Job Description
Are you ready to shape the future of patient care? Apex Medical Innovations is seeking a highly skilled Senior Clinical Research Associate (S-CRA) to lead our dynamic clinical operations team in New York.
In this pivotal role, you will bridge the gap between pharmaceutical sponsors and clinical trial sites, ensuring the integrity of data and the safety of trial participants. We are looking for a leader who thrives in a fast-paced environment and is passionate about accelerating medical breakthroughs.
Why Join Us?
- Competitive Compensation: Base salary $95k-$135k plus performance bonuses.
- Comprehensive Benefits: Premium health, dental, and vision coverage.
- Career Growth: Clear pathways to Clinical Project Management and Operations leadership.
Don't just watch progress happen—be the engine driving it. Apply today to join a team that values excellence and innovation.
Responsibilities
- Oversee the initiation, execution, and close-out of clinical trials in accordance with Good Clinical Practice (GCP) and regulatory requirements.
- Monitor site activities remotely and on-site to ensure data integrity, protocol adherence, and patient safety.

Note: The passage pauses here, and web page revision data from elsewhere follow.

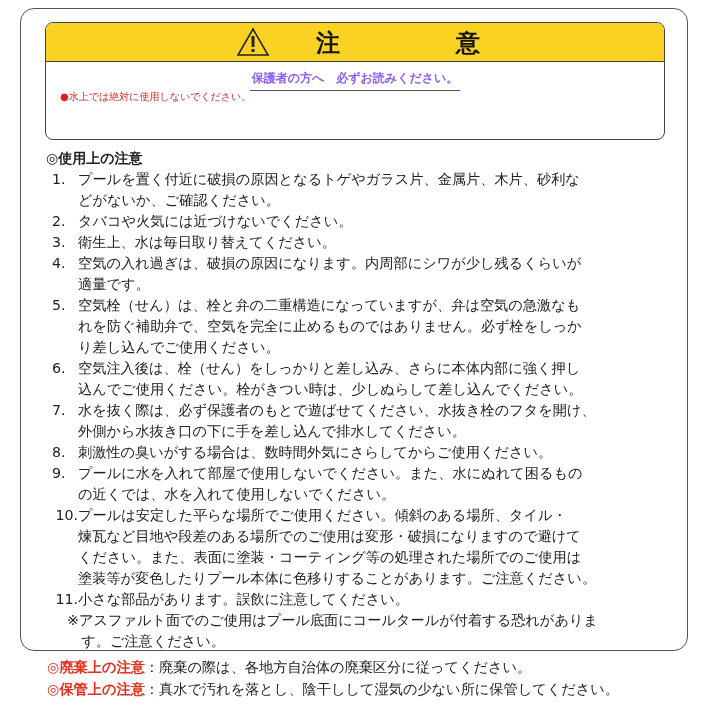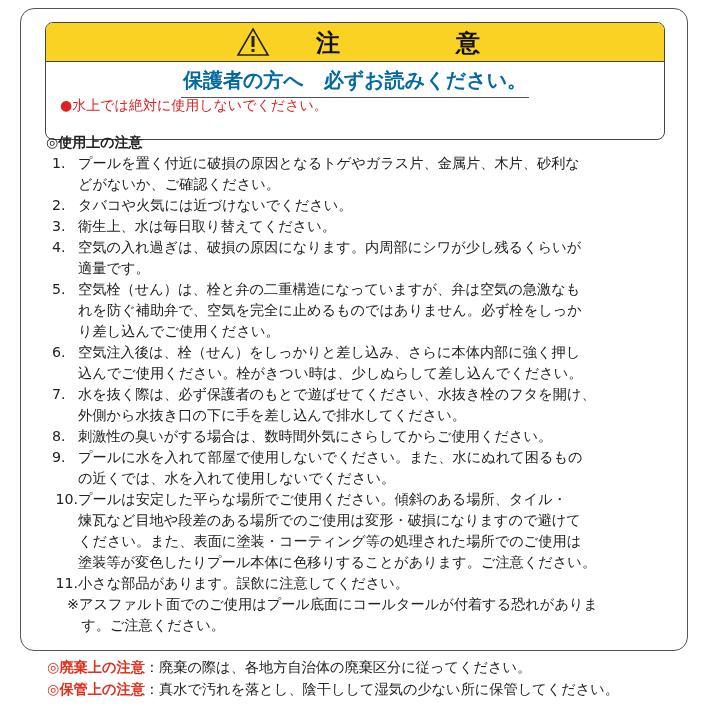--- a/index.html
+++ b/index.html
@@ -16,7 +16,7 @@
   .t1{position:absolute;left:270px;top:4px;}
   .t2{position:absolute;left:410px;top:4px;}
   .warn-sub{position:absolute;left:0;right:0;top:44px;text-align:center;}
-  .warn-sub span{display:inline-block;font-weight:bold;font-size:20px;color:#0369a1;
+  .warn-sub span{display:inline-block;font-weight:bold;font-size:12px;color:#8b5cf6;
         border-bottom:1.5px solid #555;padding:0 2px 3px 2px;}
   .warn-lines{position:absolute;left:14px;top:72px;font-size:14px;line-height:20px;color:#d22;}
   .warn-lines .dot{color:#e02020;}

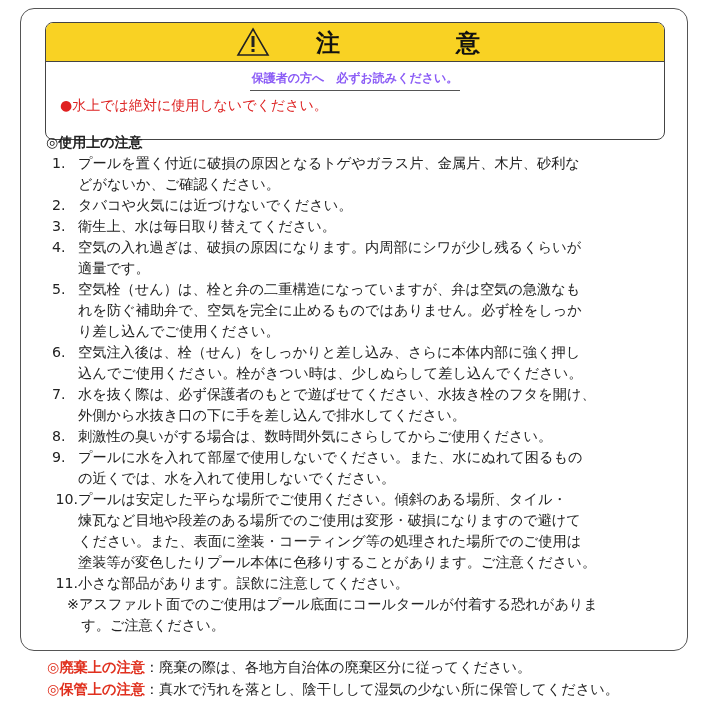--- a/index.html
+++ b/index.html
@@ -18,7 +18,7 @@
   .warn-sub{position:absolute;left:0;right:0;top:44px;text-align:center;}
   .warn-sub span{display:inline-block;font-weight:bold;font-size:12px;color:#8b5cf6;
         border-bottom:1.5px solid #555;padding:0 2px 3px 2px;}
-  .warn-lines{position:absolute;left:14px;top:72px;font-size:14px;line-height:20px;color:#d22;}
+  .warn-lines{position:absolute;left:14px;top:64px;font-size:10px;line-height:20px;color:#d22;}
   .warn-lines .dot{color:#e02020;}
   .body{position:absolute;left:46px;top:132px;width:630px;font-size:14.2px;line-height:21px;color:#222;}
   .section-title{font-weight:bold;font-size:14px;}

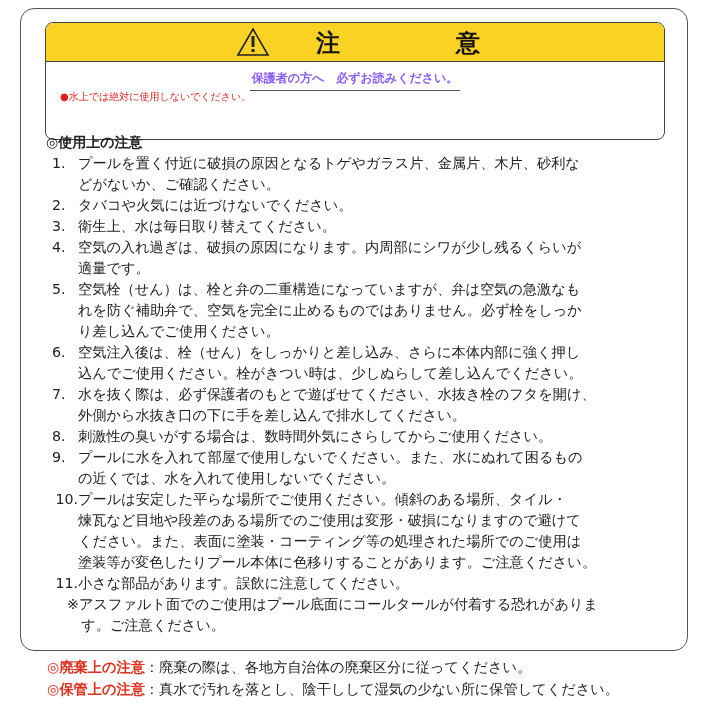--- a/index.html
+++ b/index.html
@@ -20,7 +20,7 @@
         border-bottom:1.5px solid #555;padding:0 2px 3px 2px;}
   .warn-lines{position:absolute;left:14px;top:64px;font-size:10px;line-height:20px;color:#d22;}
   .warn-lines .dot{color:#e02020;}
-  .body{position:absolute;left:46px;top:132px;width:630px;font-size:14.2px;line-height:21px;color:#222;}
+  .body{position:absolute;left:46px;top:148px;width:630px;font-size:14.2px;line-height:21px;color:#222;}
   .section-title{font-weight:bold;font-size:14px;}
   .item{display:flex;}
   .num{width:26px;flex:none;text-align:left;padding-left:6px;}

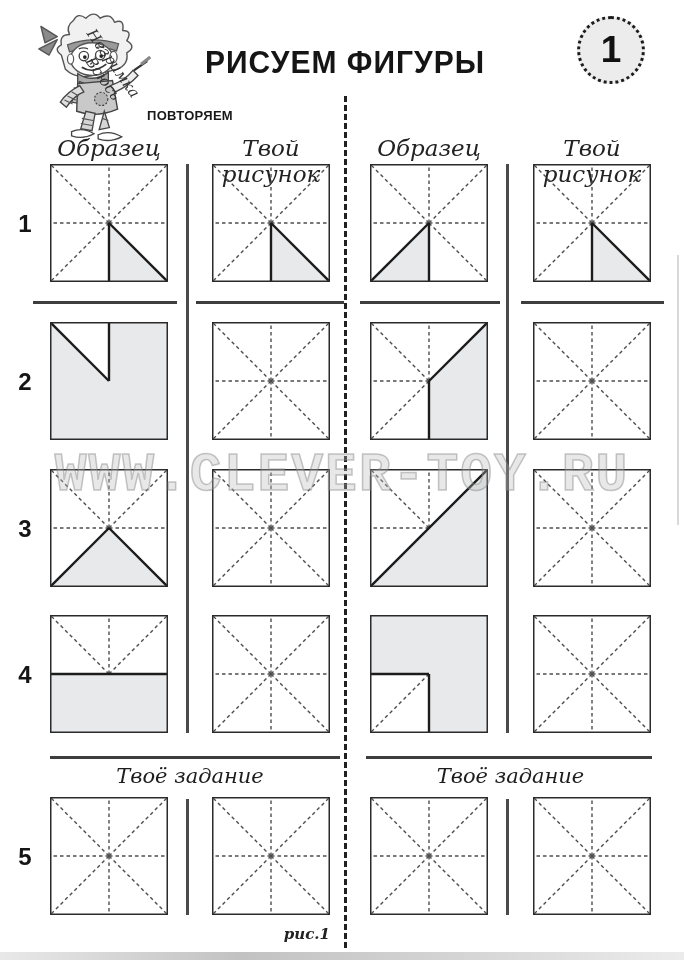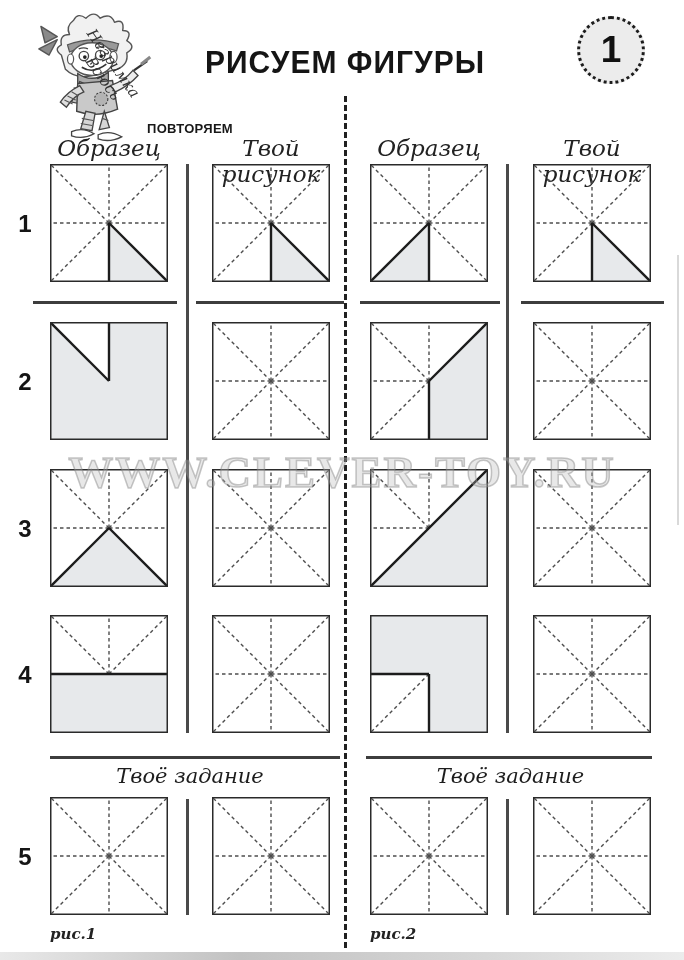--- a/index.html
+++ b/index.html
@@ -20,7 +20,7 @@
     font-size:15px;color:#333;line-height:17px;}
   .char-name .l2{padding-left:22px;}
 
-  .section-label{position:absolute;top:121px;text-align:center;font-size:13px;
+  .section-label{position:absolute;top:108px;text-align:center;font-size:13px;
     font-weight:700;letter-spacing:.3px;color:#181818;}
   .sec-left{left:50px;width:280px;}
   .sec-right{left:370px;width:281px;}

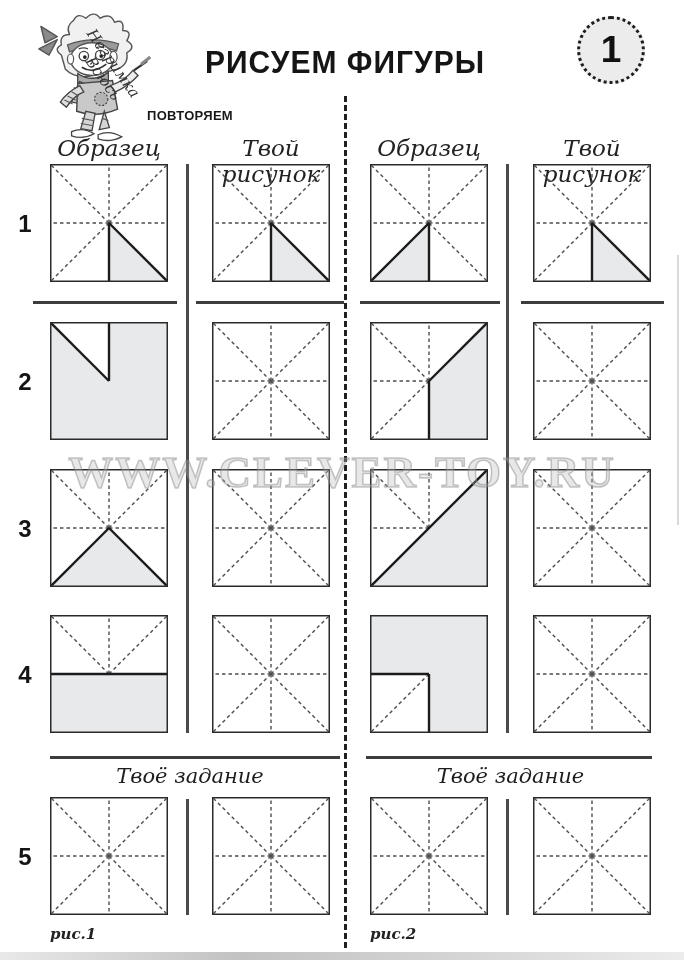--- a/index.html
+++ b/index.html
@@ -51,7 +51,7 @@
   .fig-right{left:370px;width:281px;}
 
   .watermark{position:absolute;left:0;top:446px;width:684px;text-align:center;
-    font-family:Liberation Serif, serif;font-size:45px;font-weight:700;letter-spacing:2px;
+    font-family:Liberation Mono, monospace;font-size:53px;font-weight:700;letter-spacing:2px;
     color:rgba(185,185,185,0.32);-webkit-text-stroke:1.5px rgba(130,130,130,0.45);
     pointer-events:none;white-space:nowrap;}
   .bottom-edge{position:absolute;left:0;bottom:0;width:684px;height:8px;opacity:.55;

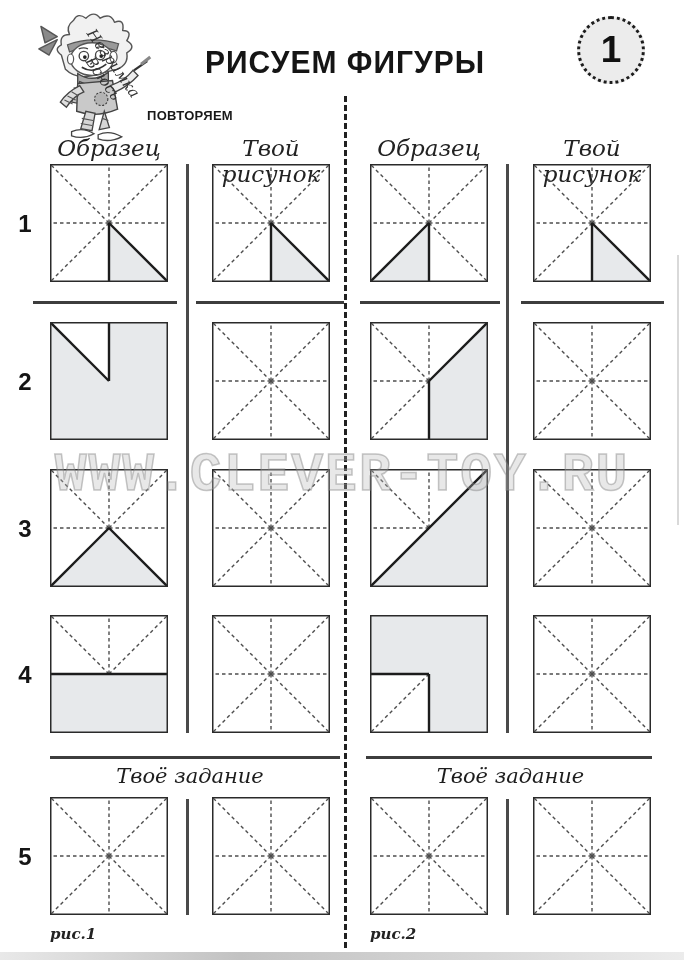--- a/index.html
+++ b/index.html
@@ -45,7 +45,7 @@
     font-style:italic;font-size:21px;color:#1d1d1d;}
   .task-left{left:50px;width:280px;}
   .task-right{left:370px;width:281px;}
-  .fig-caption{position:absolute;top:925px;text-align:left;font-family:"DejaVu Serif",serif;
+  .fig-caption{position:absolute;top:925px;text-align:right;font-family:"DejaVu Serif",serif;
     font-style:italic;font-size:15px;font-weight:700;color:#222;}
   .fig-left{left:50px;width:280px;}
   .fig-right{left:370px;width:281px;}

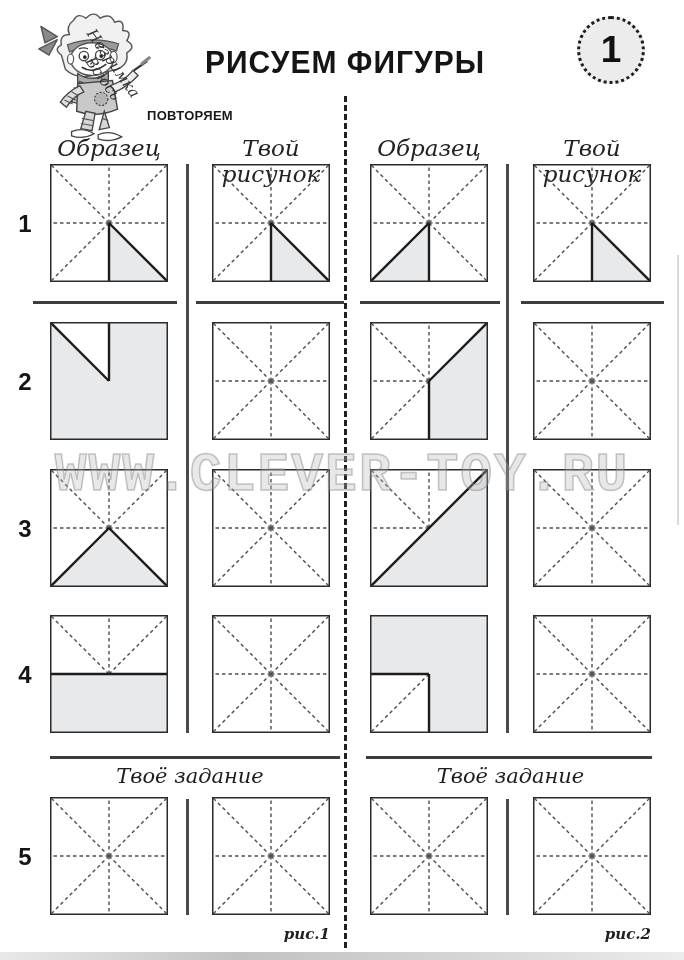--- a/index.html
+++ b/index.html
@@ -387,7 +387,6 @@
   <div class="task-label task-left" data-name="task-label-left">Твоё задание</div>
   <div class="task-label task-right" data-name="task-label-right">Твоё задание</div>
   <div class="fig-caption fig-left" data-name="figure-caption-1">рис.1</div>
-  <div class="fig-caption fig-right" data-name="figure-caption-2">рис.2</div>
 
   <div class="watermark" data-name="watermark">WWW.CLEVER-TOY.RU</div>
   <div class="bottom-edge" data-name="scan-bottom-edge"></div>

- Conduct regular site visits, perform source document verification, and manage site initiation and monitoring meetings.
- Communicate effectively with investigators, study coordinators, and sponsor representatives to resolve clinical and operational issues.
- Prepare and submit comprehensive monitoring reports and deviation reports to the Sponsor.
- Manage timelines and budgets for assigned trials, ensuring milestones are met efficiently.
- Mentor junior CRAs and contribute to the development of site selection and monitoring strategies.
Qualifications
- Minimum of 3 years of clinical research experience, preferably in a pharmaceutical or CRO setting.
- Current RN, PharmD, or MSN degree preferred; Bachelor's degree with significant experience may be considered.
- Certified Clinical Research Professional (CCRP) or GCP certification required.
- Strong understanding of FDA 21 CFR Part 11 and ICH-GCP guidelines.
- Excellent verbal and written communication skills with the ability to present complex data clearly.
- Proficiency in electronic data capture (EDC) systems and Microsoft Office Suite.
- Ability to travel up to 50% of the time to various clinical sites.